People stand around a crater at the site of a Saudi airstrike in the Yemeni capital city of Sana’a, August 31, 2015. (AP)

Saudi Arabia’s fresh airstrikes have claimed the lives of at least 30 people in Yemen amid the silence of the international community.

According to reports on Tuesday, Saudi fighter jets pounded an area between the Yemeni provinces of Shabwa and Ma’rib, leaving 17 people dead.

The attack also mistakenly killed three militia forces loyal to Yemen’s fugitive former president Abd Rabbuh Mansur Hadi.

Nearly a dozen more people lost their lives following Saudi strikes on Abyan and Bayda provinces in the south of the violence-wracked Arab state.

Yemenis walk past a destroyed vehicle following a Saudi airstrike on the capital Sana’a on August 31, 2015. (AFP)

Saudi airborne assaults further targeted several positions in the provinces of Ta’izz and Amran.

Meanwhile, the Yemeni army, backed by the Ansarullah fighters of the Houthi movement, carried out retaliatory rocket attacks against Saudi military bases along the border.

Earlier in the day, the United Nations voiced concern over the rising number of civilian casualties in the southwestern Yemeni province of Ta'izz.

“We are alarmed by the steep increase in the number of civilian casualties in Ta'izz in recent weeks, as well as the untenable humanitarian situation,” said the spokesperson for the UN High Commissioner for Human Rights, Cécile Pouilly.

“In the past two weeks, according to information gathered by the UN Human Rights Office, an estimated 95 civilians have been killed and 129 injured in Ta'izz. Fifty-three of these civilian deaths occurred on 20 August” following Saudi airstrikes on 20 homes, she added.

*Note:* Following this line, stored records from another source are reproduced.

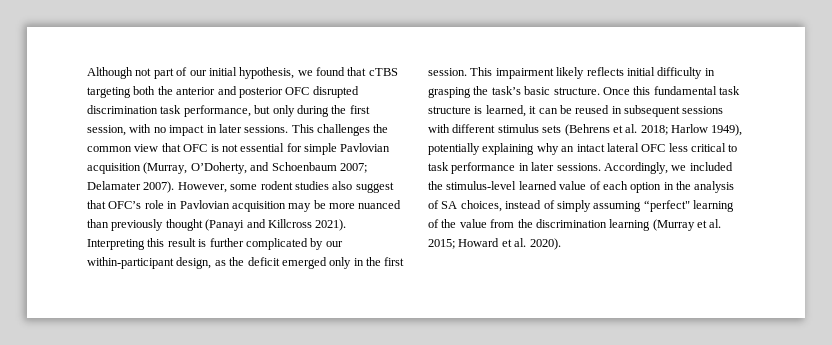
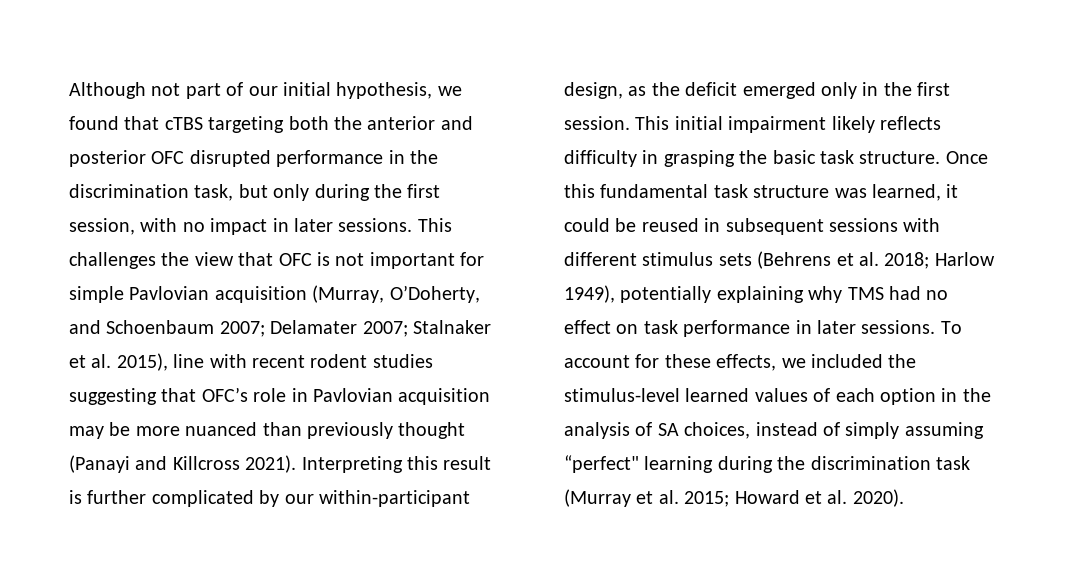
- Although not part of our initial hypothesis, we found that cTBS targeting both the anterior and posterior OFC disrupted discrimination task performance, but only during the first session, with no impact in later sessions.
+ Although not part of our initial hypothesis, we found that cTBS targeting both the anterior and posterior OFC disrupted performance in the discrimination task, but only during the first session, with no impact in later sessions.
- This challenges the common view that OFC is not essential for simple Pavlovian acquisition (Murray, O’Doherty, and Schoenbaum 2007; Delamater 2007). However, some rodent studies also suggest that OFC’s role in Pavlovian acquisition may be more nuanced than previously thought (Panayi and Killcross 2021).
+ This challenges the view that OFC is not important for simple Pavlovian acquisition (Murray, O’Doherty, and Schoenbaum 2007; Delamater 2007; Stalnaker et al. 2015), line with recent rodent studies suggesting that OFC’s role in Pavlovian acquisition may be more nuanced than previously thought (Panayi and Killcross 2021).
- This impairment likely reflects initial difficulty in grasping the task’s basic structure.
+ This initial impairment likely reflects difficulty in grasping the basic task structure.
- Once this fundamental task structure is learned, it can be reused in subsequent sessions with different stimulus sets (Behrens et al. 2018; Harlow 1949), potentially explaining why an intact lateral OFC less critical to task performance in later sessions.
+ Once this fundamental task structure was learned, it could be reused in subsequent sessions with different stimulus sets (Behrens et al. 2018; Harlow 1949), potentially explaining why TMS had no effect on task performance in later sessions.
- Accordingly, we included the stimulus-level learned value of each option in the analysis of SA choices, instead of simply assuming “perfect" learning of the value from the discrimination learning (Murray et al. 2015; Howard et al. 2020).
+ To account for these effects, we included the stimulus-level learned values of each option in the analysis of SA choices, instead of simply assuming “perfect" learning during the discrimination task (Murray et al. 2015; Howard et al. 2020).

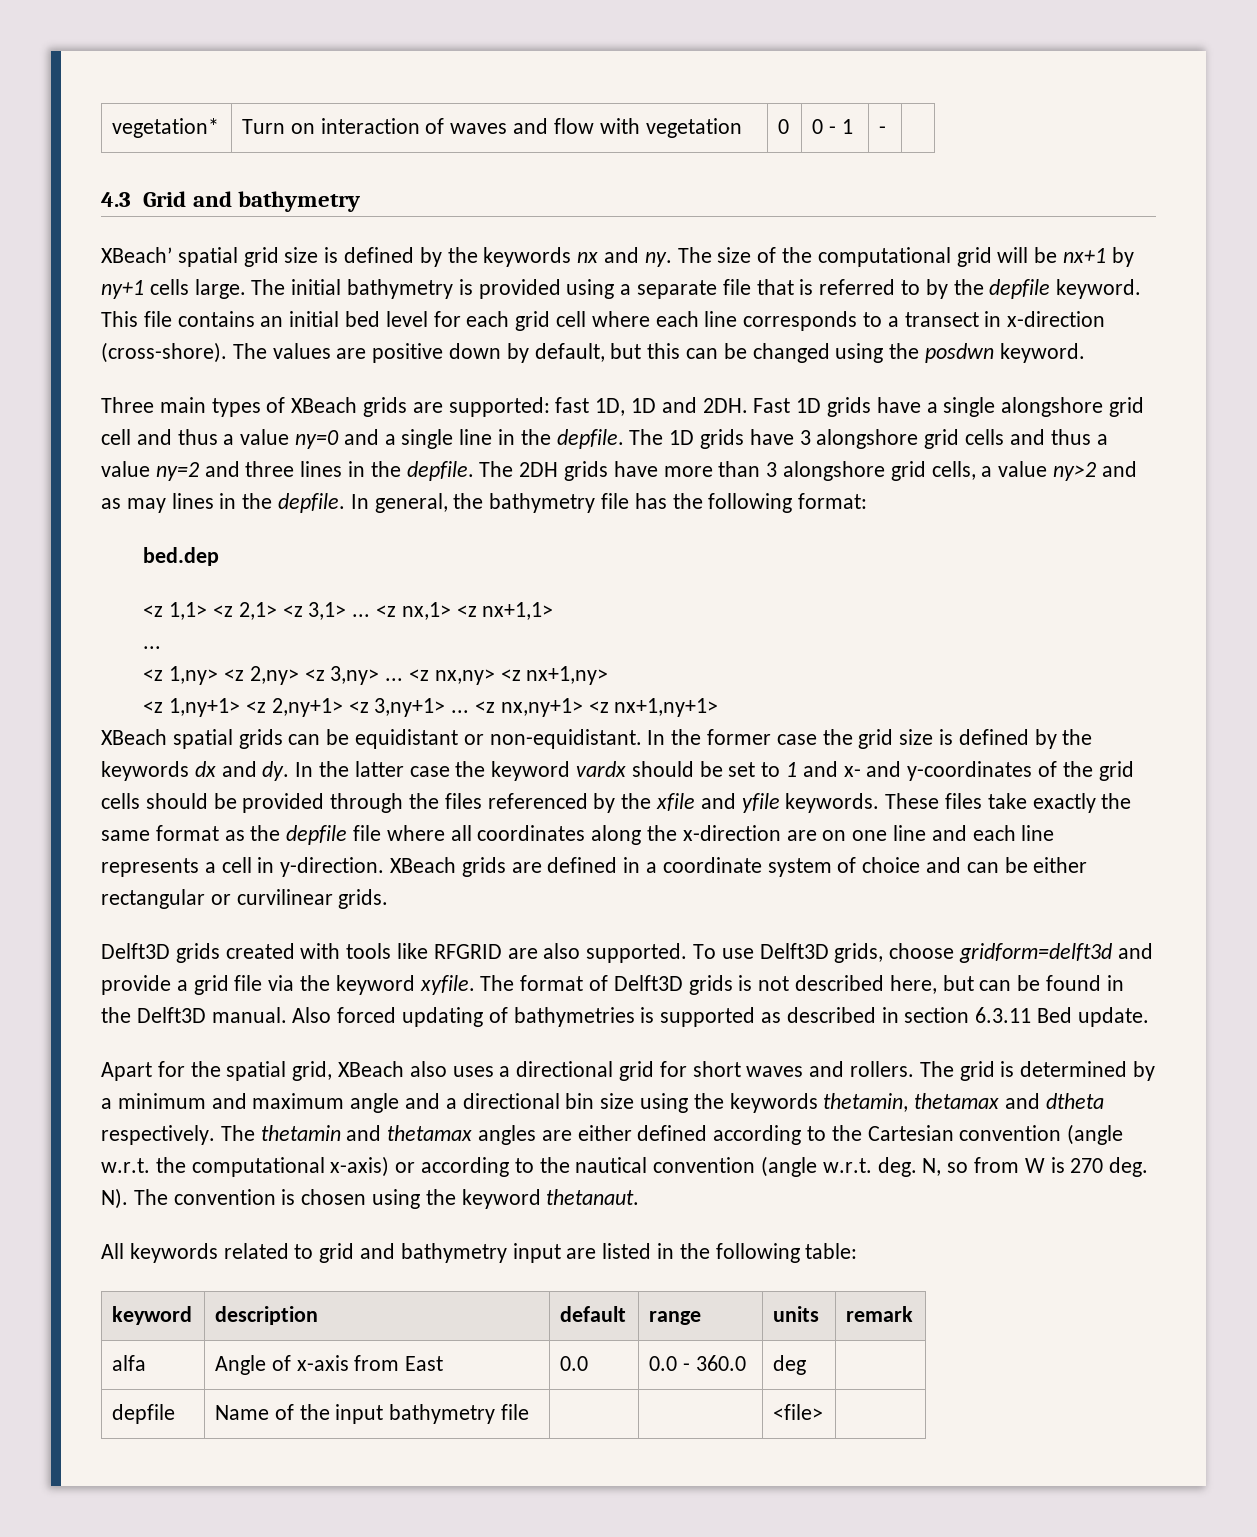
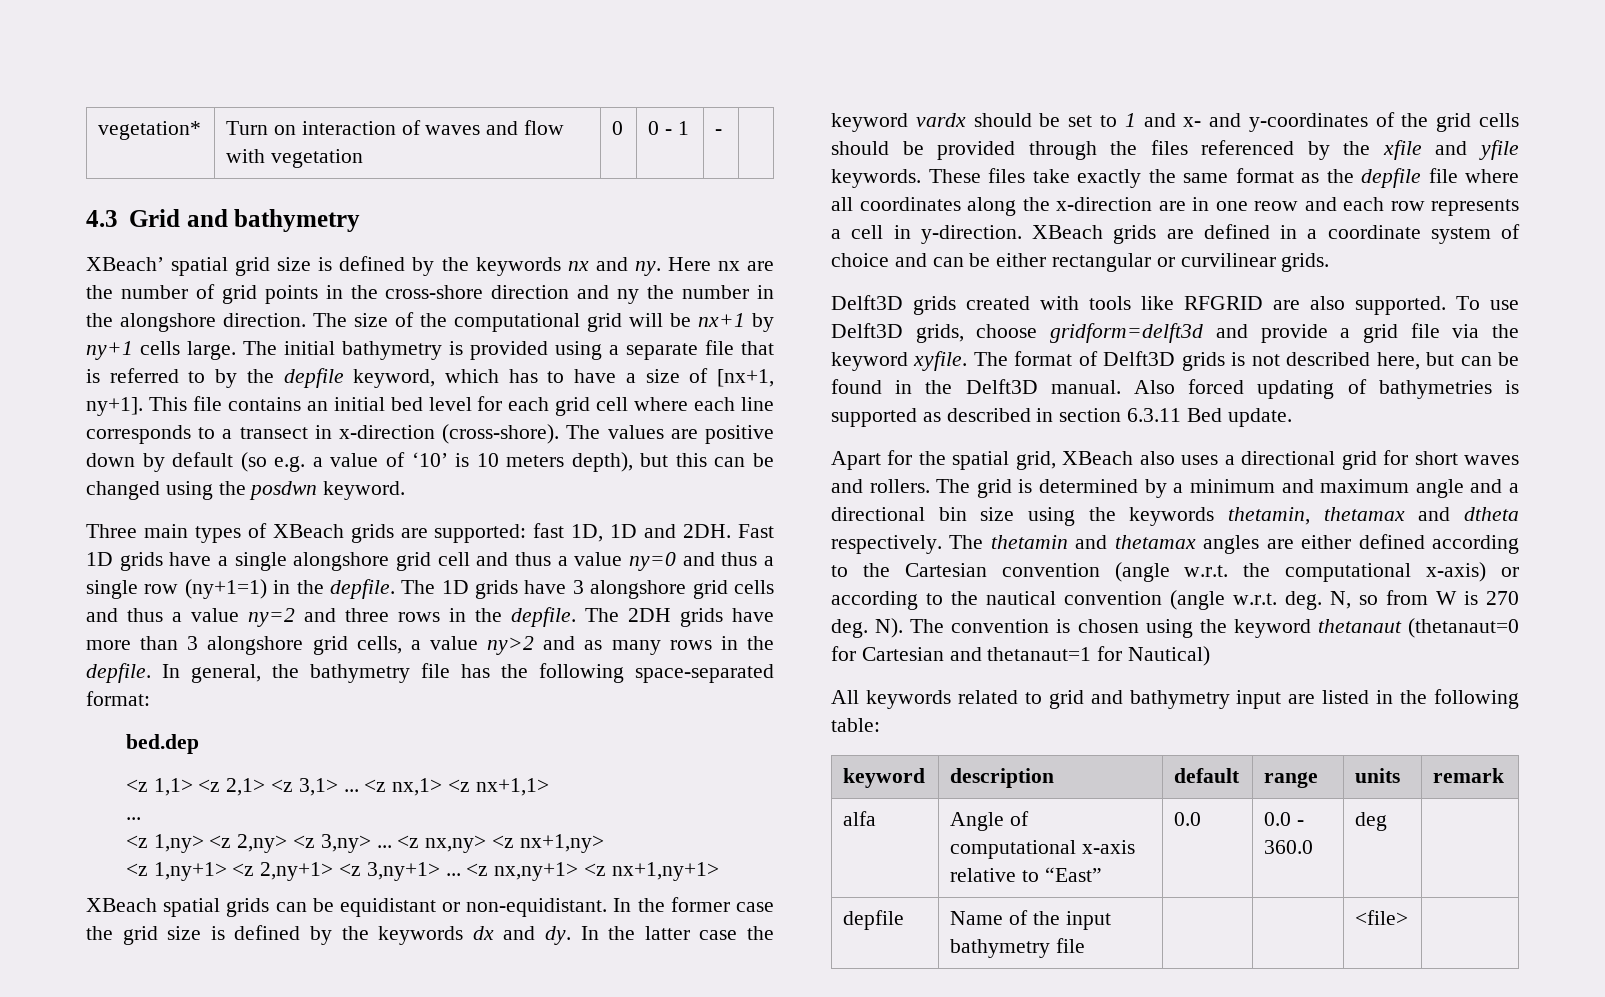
+ Here nx are the number of grid points in the cross-shore direction and ny the number in the alongshore direction.
- The initial bathymetry is provided using a separate file that is referred to by the depfile keyword.
+ The initial bathymetry is provided using a separate file that is referred to by the depfile keyword, which has to have a size of [nx+1, ny+1].
- The values are positive down by default, but this can be changed using the posdwn keyword.
+ The values are positive down by default (so e.g. a value of ‘10’ is 10 meters depth), but this can be changed using the posdwn keyword.
- Fast 1D grids have a single alongshore grid cell and thus a value ny=0 and a single line in the depfile.
+ Fast 1D grids have a single alongshore grid cell and thus a value ny=0 and thus a single row (ny+1=1) in the depfile.
- The 1D grids have 3 alongshore grid cells and thus a value ny=2 and three lines in the depfile.
+ The 1D grids have 3 alongshore grid cells and thus a value ny=2 and three rows in the depfile.
- The 2DH grids have more than 3 alongshore grid cells, a value ny>2 and as may lines in the depfile.
+ The 2DH grids have more than 3 alongshore grid cells, a value ny>2 and as many rows in the depfile.
- In general, the bathymetry file has the following format:
+ In general, the bathymetry file has the following space-separated format:
- These files take exactly the same format as the depfile file where all coordinates along the x-direction are on one line and each line represents a cell in y-direction.
+ These files take exactly the same format as the depfile file where all coordinates along the x-direction are in one reow and each row represents a cell in y-direction.
- N). The convention is chosen using the keyword thetanaut.
+ N). The convention is chosen using the keyword thetanaut (thetanaut=0 for Cartesian and thetanaut=1 for Nautical)
- alfa | Angle of x-axis from East | 0.0 | 0.0 - 360.0 | deg |
+ alfa | Angle of computational x-axis relative to “East” | 0.0 | 0.0 - 360.0 | deg |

Spokesperson for the UN High Commissioner for Human Rights Cécile Pouilly

Pouilly also lashed out at the Riyadh regime for targeting the strategic port city of Hudaydah, saying it is “a key entry point for humanitarian supplies and commercial imports into Yemen.”

On March 26, Saudi Arabia began its military aggression against Yemen – without a UN mandate – in a bid to undermine the Houthi Ansarullah movement and restore power to Hadi, a staunch ally of Riyadh.

The conflict has so far left about 4,500 people dead and thousands of others wounded, the UN says. Local Yemeni sources, however, say the fatality figure is much higher.